* [Given information]
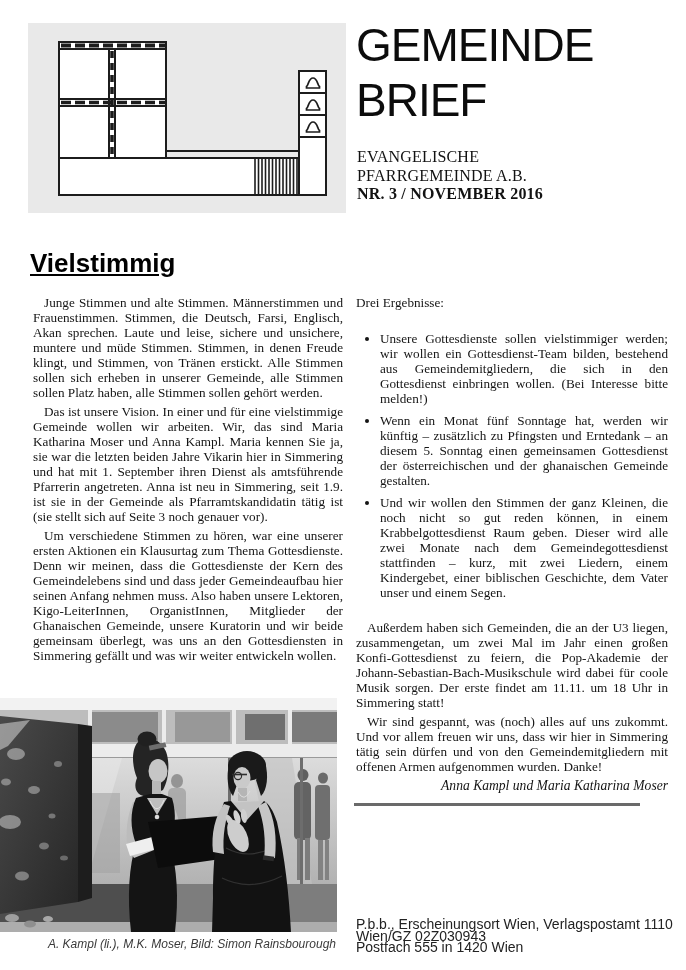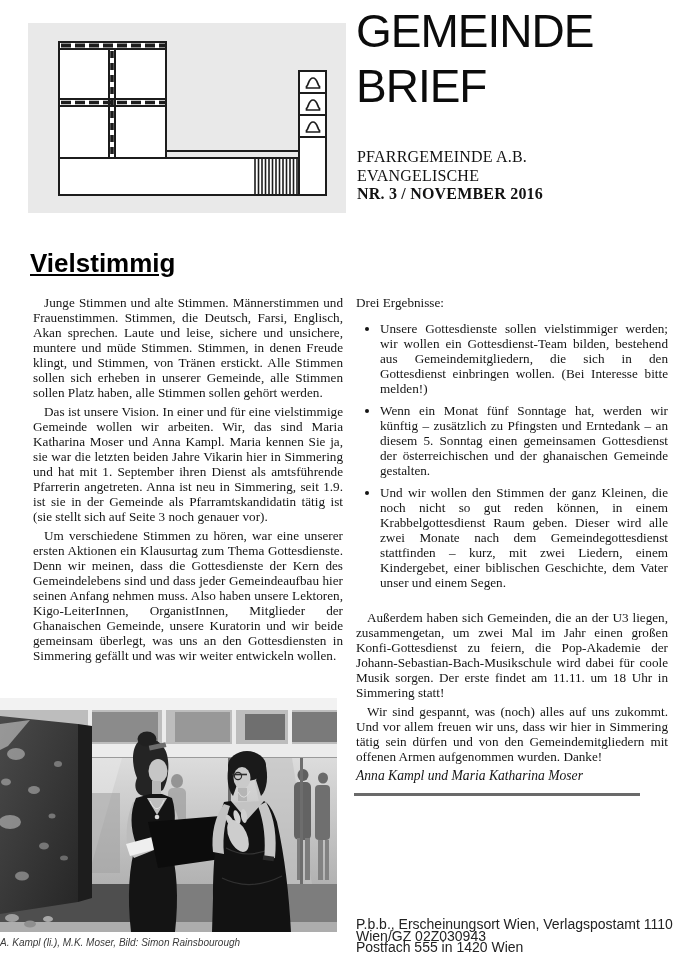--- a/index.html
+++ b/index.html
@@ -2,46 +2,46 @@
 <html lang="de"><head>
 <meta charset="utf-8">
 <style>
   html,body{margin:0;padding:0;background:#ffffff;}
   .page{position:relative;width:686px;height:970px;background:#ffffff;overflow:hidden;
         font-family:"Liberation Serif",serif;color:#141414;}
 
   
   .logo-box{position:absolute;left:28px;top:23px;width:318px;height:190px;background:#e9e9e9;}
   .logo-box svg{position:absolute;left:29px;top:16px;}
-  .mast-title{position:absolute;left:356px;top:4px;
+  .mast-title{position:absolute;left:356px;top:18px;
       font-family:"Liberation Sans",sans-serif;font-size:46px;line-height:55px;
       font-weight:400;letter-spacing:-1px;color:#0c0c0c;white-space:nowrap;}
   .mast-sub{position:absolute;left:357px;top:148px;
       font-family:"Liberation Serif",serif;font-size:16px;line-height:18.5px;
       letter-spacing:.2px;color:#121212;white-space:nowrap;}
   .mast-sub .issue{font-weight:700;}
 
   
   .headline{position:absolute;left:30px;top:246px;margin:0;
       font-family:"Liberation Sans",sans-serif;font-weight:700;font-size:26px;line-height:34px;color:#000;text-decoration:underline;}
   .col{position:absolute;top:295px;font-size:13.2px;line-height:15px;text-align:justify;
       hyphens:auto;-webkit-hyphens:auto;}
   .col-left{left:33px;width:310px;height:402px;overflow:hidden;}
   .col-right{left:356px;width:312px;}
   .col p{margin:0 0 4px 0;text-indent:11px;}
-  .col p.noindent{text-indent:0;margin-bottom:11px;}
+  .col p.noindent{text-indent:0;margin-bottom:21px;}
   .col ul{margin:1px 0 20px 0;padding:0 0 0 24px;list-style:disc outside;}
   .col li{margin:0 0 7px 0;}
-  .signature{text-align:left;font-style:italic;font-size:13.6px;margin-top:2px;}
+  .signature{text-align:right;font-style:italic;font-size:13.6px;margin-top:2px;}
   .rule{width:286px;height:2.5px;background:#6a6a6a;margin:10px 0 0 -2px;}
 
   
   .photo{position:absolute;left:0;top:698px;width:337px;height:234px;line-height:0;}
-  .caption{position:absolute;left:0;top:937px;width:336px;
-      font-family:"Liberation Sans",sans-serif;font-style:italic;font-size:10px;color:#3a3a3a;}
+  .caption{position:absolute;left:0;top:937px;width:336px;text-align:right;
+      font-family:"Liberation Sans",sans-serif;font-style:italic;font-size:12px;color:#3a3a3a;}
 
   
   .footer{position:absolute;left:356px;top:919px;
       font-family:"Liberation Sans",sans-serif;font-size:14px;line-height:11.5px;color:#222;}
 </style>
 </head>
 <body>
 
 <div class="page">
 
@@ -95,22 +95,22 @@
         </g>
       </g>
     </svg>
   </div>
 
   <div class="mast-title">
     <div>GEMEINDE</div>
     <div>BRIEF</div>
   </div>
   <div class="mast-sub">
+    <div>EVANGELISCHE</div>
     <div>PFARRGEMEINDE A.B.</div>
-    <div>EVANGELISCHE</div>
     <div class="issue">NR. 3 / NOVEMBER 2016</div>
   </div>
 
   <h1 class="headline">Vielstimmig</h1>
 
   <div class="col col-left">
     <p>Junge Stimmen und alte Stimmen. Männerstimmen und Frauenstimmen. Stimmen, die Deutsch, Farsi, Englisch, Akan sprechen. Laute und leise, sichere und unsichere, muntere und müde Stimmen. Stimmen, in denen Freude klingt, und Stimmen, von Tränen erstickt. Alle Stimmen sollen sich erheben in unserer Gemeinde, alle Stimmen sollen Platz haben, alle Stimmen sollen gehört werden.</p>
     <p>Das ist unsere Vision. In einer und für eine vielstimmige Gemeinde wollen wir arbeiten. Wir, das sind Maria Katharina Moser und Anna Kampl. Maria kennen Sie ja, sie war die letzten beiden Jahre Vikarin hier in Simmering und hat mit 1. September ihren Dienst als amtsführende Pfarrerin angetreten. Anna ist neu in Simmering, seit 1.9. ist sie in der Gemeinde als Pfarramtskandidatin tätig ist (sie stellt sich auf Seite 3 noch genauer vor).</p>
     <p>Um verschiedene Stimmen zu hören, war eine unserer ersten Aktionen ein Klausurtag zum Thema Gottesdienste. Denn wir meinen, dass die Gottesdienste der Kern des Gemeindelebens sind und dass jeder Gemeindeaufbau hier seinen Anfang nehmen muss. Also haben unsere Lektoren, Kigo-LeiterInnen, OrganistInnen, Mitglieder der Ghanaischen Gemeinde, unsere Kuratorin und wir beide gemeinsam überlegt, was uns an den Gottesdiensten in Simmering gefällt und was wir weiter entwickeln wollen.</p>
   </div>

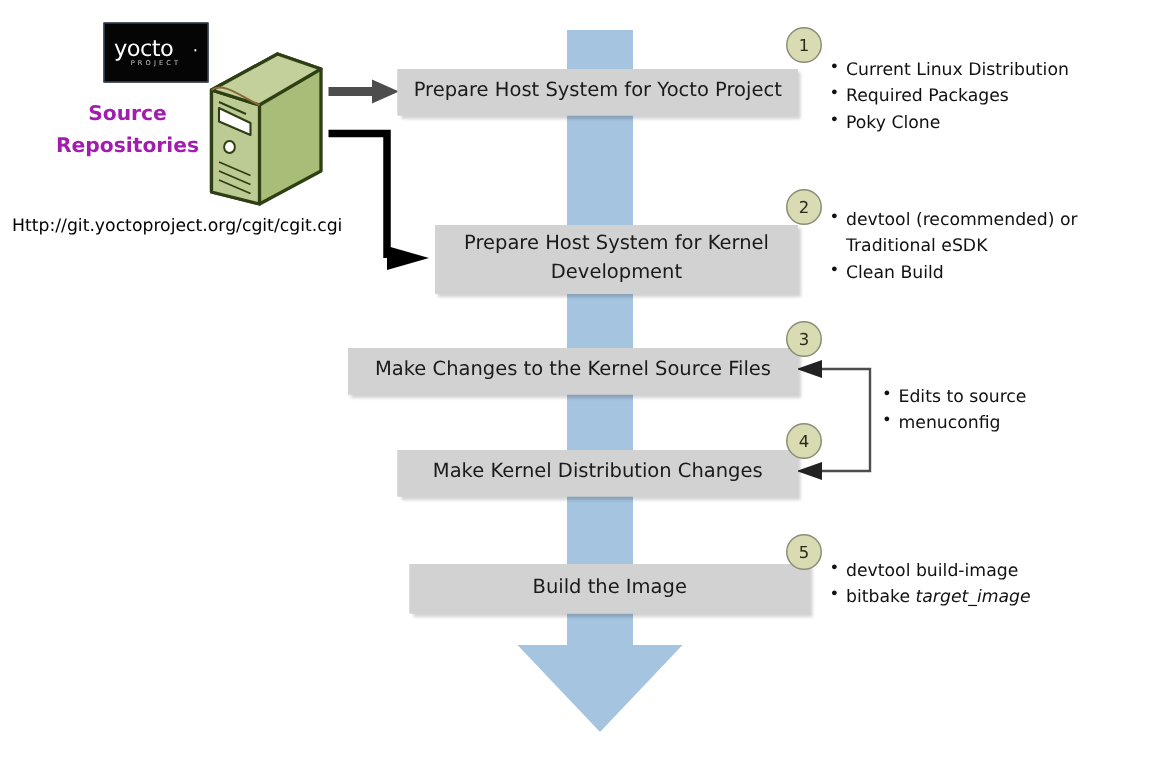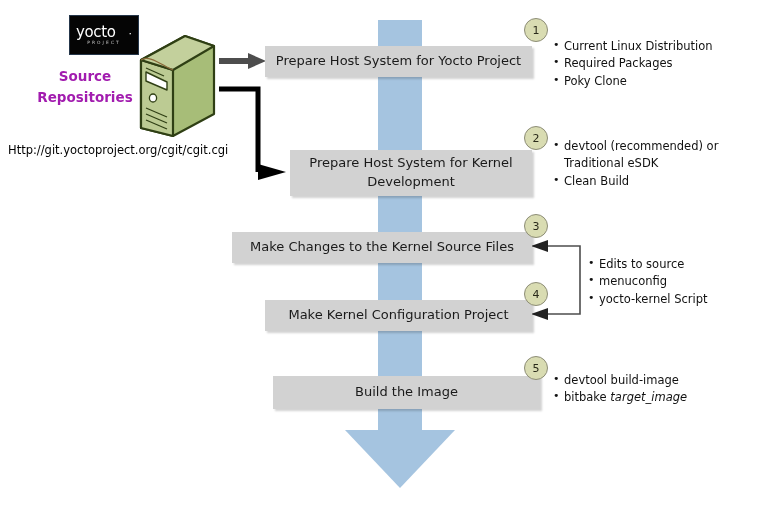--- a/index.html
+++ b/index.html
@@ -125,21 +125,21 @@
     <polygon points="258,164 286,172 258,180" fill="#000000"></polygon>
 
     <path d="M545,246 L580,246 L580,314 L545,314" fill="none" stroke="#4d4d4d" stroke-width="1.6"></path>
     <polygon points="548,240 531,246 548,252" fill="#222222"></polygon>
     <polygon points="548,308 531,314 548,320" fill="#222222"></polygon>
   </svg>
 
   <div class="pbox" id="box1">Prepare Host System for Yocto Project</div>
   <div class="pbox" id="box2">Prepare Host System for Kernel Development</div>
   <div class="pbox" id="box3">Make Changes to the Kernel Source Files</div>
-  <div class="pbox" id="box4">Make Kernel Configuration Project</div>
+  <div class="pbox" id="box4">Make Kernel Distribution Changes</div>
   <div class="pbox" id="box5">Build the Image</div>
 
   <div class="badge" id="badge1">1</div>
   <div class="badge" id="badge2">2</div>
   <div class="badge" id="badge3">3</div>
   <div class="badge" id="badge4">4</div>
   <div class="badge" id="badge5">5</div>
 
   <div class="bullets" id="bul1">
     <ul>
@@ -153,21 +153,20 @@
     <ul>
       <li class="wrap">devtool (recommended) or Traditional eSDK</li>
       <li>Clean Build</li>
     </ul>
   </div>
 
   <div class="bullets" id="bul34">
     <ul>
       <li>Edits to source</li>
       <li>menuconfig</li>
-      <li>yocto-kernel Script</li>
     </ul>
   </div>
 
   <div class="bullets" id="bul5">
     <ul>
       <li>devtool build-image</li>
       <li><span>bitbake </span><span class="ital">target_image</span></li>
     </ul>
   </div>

* [Goal of the exercise] Every entry above should come back exactly as written, except for its pictures.

* [Task answer]
--- a/index.html
+++ b/index.html
@@ -2,46 +2,46 @@
 <html lang="de"><head>
 <meta charset="utf-8">
 <style>
   html,body{margin:0;padding:0;background:#ffffff;}
   .page{position:relative;width:686px;height:970px;background:#ffffff;overflow:hidden;
         font-family:"Liberation Serif",serif;color:#141414;}
 
   
   .logo-box{position:absolute;left:28px;top:23px;width:318px;height:190px;background:#e9e9e9;}
   .logo-box svg{position:absolute;left:29px;top:16px;}
-  .mast-title{position:absolute;left:356px;top:4px;
+  .mast-title{position:absolute;left:356px;top:18px;
       font-family:"Liberation Sans",sans-serif;font-size:46px;line-height:55px;
       font-weight:400;letter-spacing:-1px;color:#0c0c0c;white-space:nowrap;}
   .mast-sub{position:absolute;left:357px;top:148px;
       font-family:"Liberation Serif",serif;font-size:16px;line-height:18.5px;
       letter-spacing:.2px;color:#121212;white-space:nowrap;}
   .mast-sub .issue{font-weight:700;}
 
   
   .headline{position:absolute;left:30px;top:246px;margin:0;
       font-family:"Liberation Sans",sans-serif;font-weight:700;font-size:26px;line-height:34px;color:#000;text-decoration:underline;}
   .col{position:absolute;top:295px;font-size:13.2px;line-height:15px;text-align:justify;
       hyphens:auto;-webkit-hyphens:auto;}
   .col-left{left:33px;width:310px;height:402px;overflow:hidden;}
   .col-right{left:356px;width:312px;}
   .col p{margin:0 0 4px 0;text-indent:11px;}
-  .col p.noindent{text-indent:0;margin-bottom:11px;}
+  .col p.noindent{text-indent:0;margin-bottom:21px;}
   .col ul{margin:1px 0 20px 0;padding:0 0 0 24px;list-style:disc outside;}
   .col li{margin:0 0 7px 0;}
-  .signature{text-align:left;font-style:italic;font-size:13.6px;margin-top:2px;}
+  .signature{text-align:right;font-style:italic;font-size:13.6px;margin-top:2px;}
   .rule{width:286px;height:2.5px;background:#6a6a6a;margin:10px 0 0 -2px;}
 
   
   .photo{position:absolute;left:0;top:698px;width:337px;height:234px;line-height:0;}
-  .caption{position:absolute;left:0;top:937px;width:336px;
-      font-family:"Liberation Sans",sans-serif;font-style:italic;font-size:10px;color:#3a3a3a;}
+  .caption{position:absolute;left:0;top:937px;width:336px;text-align:right;
+      font-family:"Liberation Sans",sans-serif;font-style:italic;font-size:12px;color:#3a3a3a;}
 
   
   .footer{position:absolute;left:356px;top:919px;
       font-family:"Liberation Sans",sans-serif;font-size:14px;line-height:11.5px;color:#222;}
 </style>
 </head>
 <body>
 
 <div class="page">
 
@@ -95,22 +95,22 @@
         </g>
       </g>
     </svg>
   </div>
 
   <div class="mast-title">
     <div>GEMEINDE</div>
     <div>BRIEF</div>
   </div>
   <div class="mast-sub">
+    <div>EVANGELISCHE</div>
     <div>PFARRGEMEINDE A.B.</div>
-    <div>EVANGELISCHE</div>
     <div class="issue">NR. 3 / NOVEMBER 2016</div>
   </div>
 
   <h1 class="headline">Vielstimmig</h1>
 
   <div class="col col-left">
     <p>Junge Stimmen und alte Stimmen. Männerstimmen und Frauenstimmen. Stimmen, die Deutsch, Farsi, Englisch, Akan sprechen. Laute und leise, sichere und unsichere, muntere und müde Stimmen. Stimmen, in denen Freude klingt, und Stimmen, von Tränen erstickt. Alle Stimmen sollen sich erheben in unserer Gemeinde, alle Stimmen sollen Platz haben, alle Stimmen sollen gehört werden.</p>
     <p>Das ist unsere Vision. In einer und für eine vielstimmige Gemeinde wollen wir arbeiten. Wir, das sind Maria Katharina Moser und Anna Kampl. Maria kennen Sie ja, sie war die letzten beiden Jahre Vikarin hier in Simmering und hat mit 1. September ihren Dienst als amtsführende Pfarrerin angetreten. Anna ist neu in Simmering, seit 1.9. ist sie in der Gemeinde als Pfarramtskandidatin tätig ist (sie stellt sich auf Seite 3 noch genauer vor).</p>
     <p>Um verschiedene Stimmen zu hören, war eine unserer ersten Aktionen ein Klausurtag zum Thema Gottesdienste. Denn wir meinen, dass die Gottesdienste der Kern des Gemeindelebens sind und dass jeder Gemeindeaufbau hier seinen Anfang nehmen muss. Also haben unsere Lektoren, Kigo-LeiterInnen, OrganistInnen, Mitglieder der Ghanaischen Gemeinde, unsere Kuratorin und wir beide gemeinsam überlegt, was uns an den Gottesdiensten in Simmering gefällt und was wir weiter entwickeln wollen.</p>
   </div>

--- a/index.html
+++ b/index.html
@@ -125,21 +125,21 @@
     <polygon points="258,164 286,172 258,180" fill="#000000"></polygon>
 
     <path d="M545,246 L580,246 L580,314 L545,314" fill="none" stroke="#4d4d4d" stroke-width="1.6"></path>
     <polygon points="548,240 531,246 548,252" fill="#222222"></polygon>
     <polygon points="548,308 531,314 548,320" fill="#222222"></polygon>
   </svg>
 
   <div class="pbox" id="box1">Prepare Host System for Yocto Project</div>
   <div class="pbox" id="box2">Prepare Host System for Kernel Development</div>
   <div class="pbox" id="box3">Make Changes to the Kernel Source Files</div>
-  <div class="pbox" id="box4">Make Kernel Configuration Project</div>
+  <div class="pbox" id="box4">Make Kernel Distribution Changes</div>
   <div class="pbox" id="box5">Build the Image</div>
 
   <div class="badge" id="badge1">1</div>
   <div class="badge" id="badge2">2</div>
   <div class="badge" id="badge3">3</div>
   <div class="badge" id="badge4">4</div>
   <div class="badge" id="badge5">5</div>
 
   <div class="bullets" id="bul1">
     <ul>
@@ -153,21 +153,20 @@
     <ul>
       <li class="wrap">devtool (recommended) or Traditional eSDK</li>
       <li>Clean Build</li>
     </ul>
   </div>
 
   <div class="bullets" id="bul34">
     <ul>
       <li>Edits to source</li>
       <li>menuconfig</li>
-      <li>yocto-kernel Script</li>
     </ul>
   </div>
 
   <div class="bullets" id="bul5">
     <ul>
       <li>devtool build-image</li>
       <li><span>bitbake </span><span class="ital">target_image</span></li>
     </ul>
   </div>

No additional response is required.